Task for the records below: please copy exactly, and only, the lines from the one containing "[147,677,182,686] exhibit ->" to the last line, both included, leaving out the pictures.

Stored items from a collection
□ □ □ □

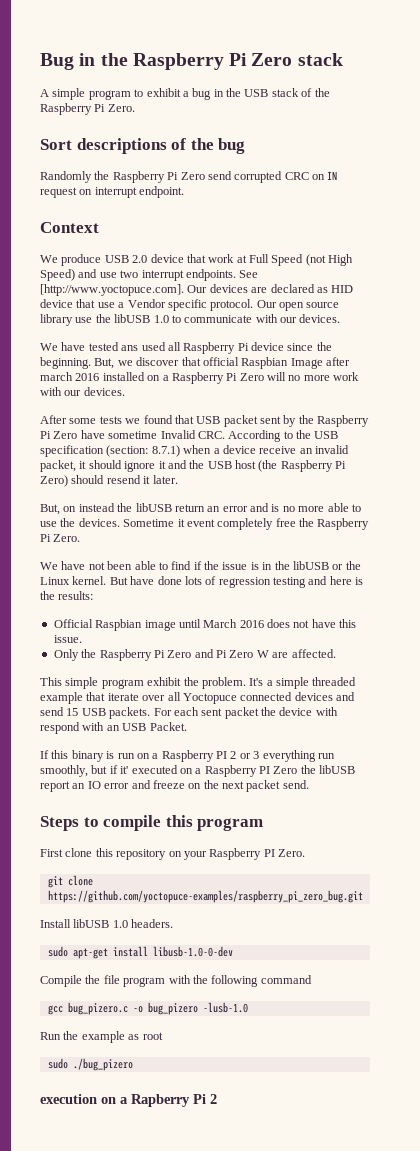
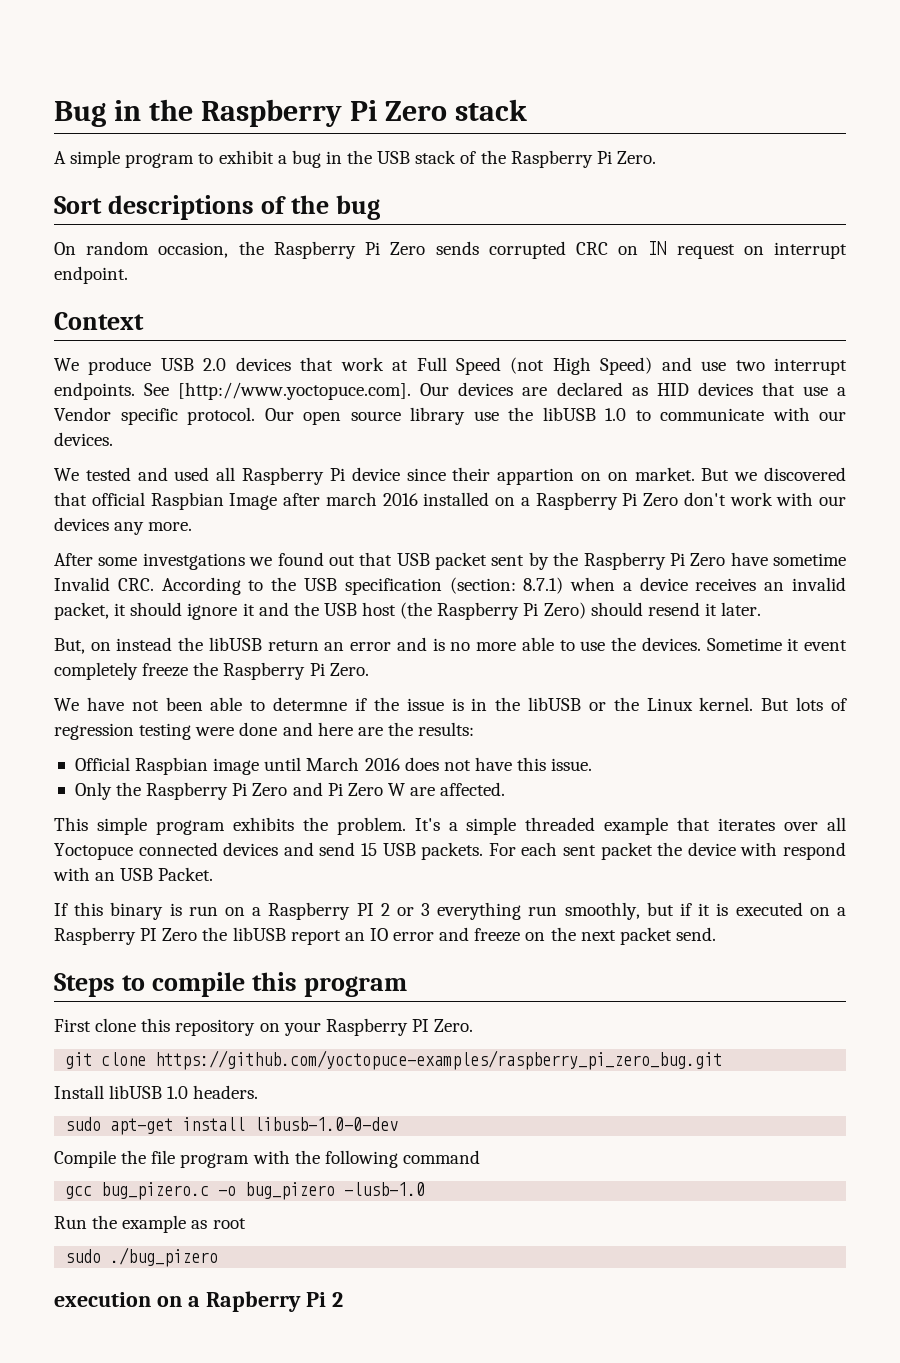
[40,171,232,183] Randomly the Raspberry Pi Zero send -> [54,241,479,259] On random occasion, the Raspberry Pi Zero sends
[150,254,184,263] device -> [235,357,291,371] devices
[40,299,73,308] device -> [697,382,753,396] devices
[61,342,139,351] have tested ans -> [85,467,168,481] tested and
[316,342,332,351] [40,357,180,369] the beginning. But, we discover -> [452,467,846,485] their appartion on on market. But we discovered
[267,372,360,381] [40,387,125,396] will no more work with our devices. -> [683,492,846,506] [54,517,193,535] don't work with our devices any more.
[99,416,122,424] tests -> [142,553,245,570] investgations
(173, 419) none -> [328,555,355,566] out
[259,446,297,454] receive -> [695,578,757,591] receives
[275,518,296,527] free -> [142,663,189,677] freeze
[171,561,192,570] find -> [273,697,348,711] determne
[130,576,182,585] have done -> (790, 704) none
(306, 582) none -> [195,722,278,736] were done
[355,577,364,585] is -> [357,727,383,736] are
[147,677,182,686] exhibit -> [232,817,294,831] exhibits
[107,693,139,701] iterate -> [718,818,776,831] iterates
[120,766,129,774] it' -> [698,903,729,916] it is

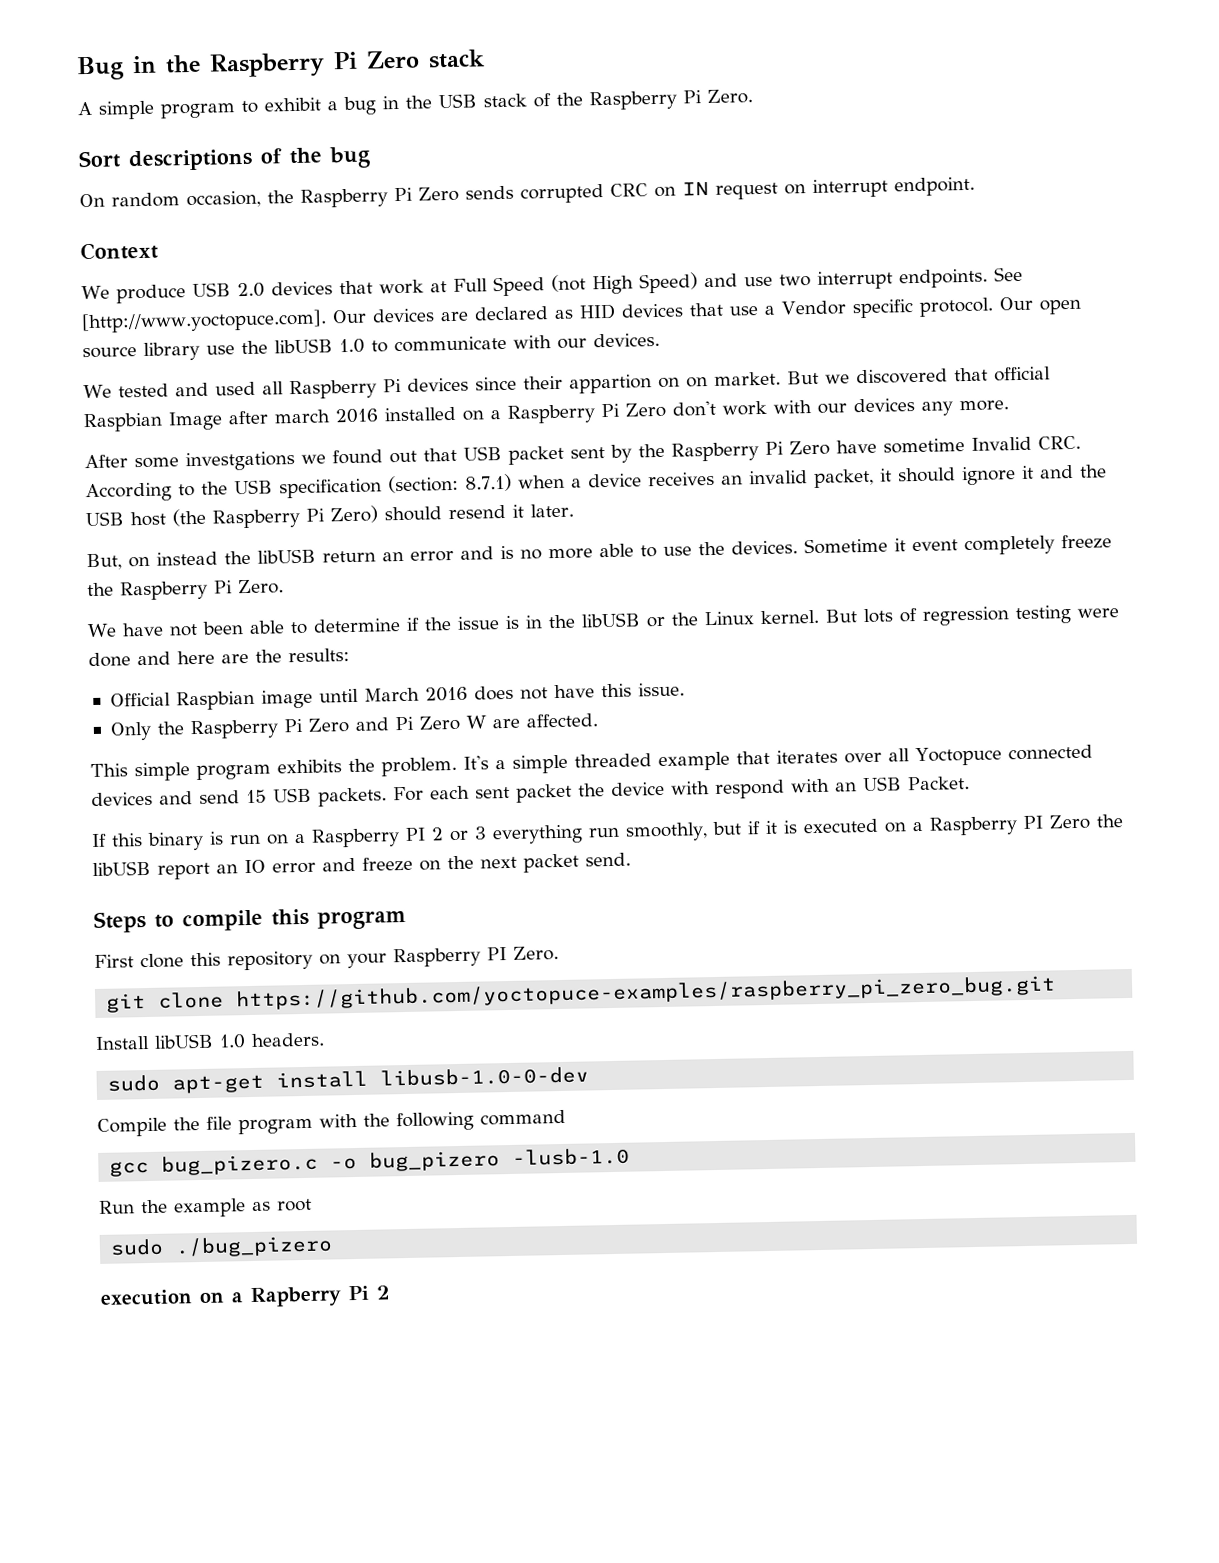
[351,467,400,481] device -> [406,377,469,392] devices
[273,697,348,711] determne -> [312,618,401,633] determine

□ □ □ □

▶ [Reply to the task]:
[147,677,182,686] exhibit -> [232,817,294,831] exhibits
[107,693,139,701] iterate -> [718,818,776,831] iterates
[120,766,129,774] it' -> [698,903,729,916] it is

[351,467,400,481] device -> [406,377,469,392] devices
[273,697,348,711] determne -> [312,618,401,633] determine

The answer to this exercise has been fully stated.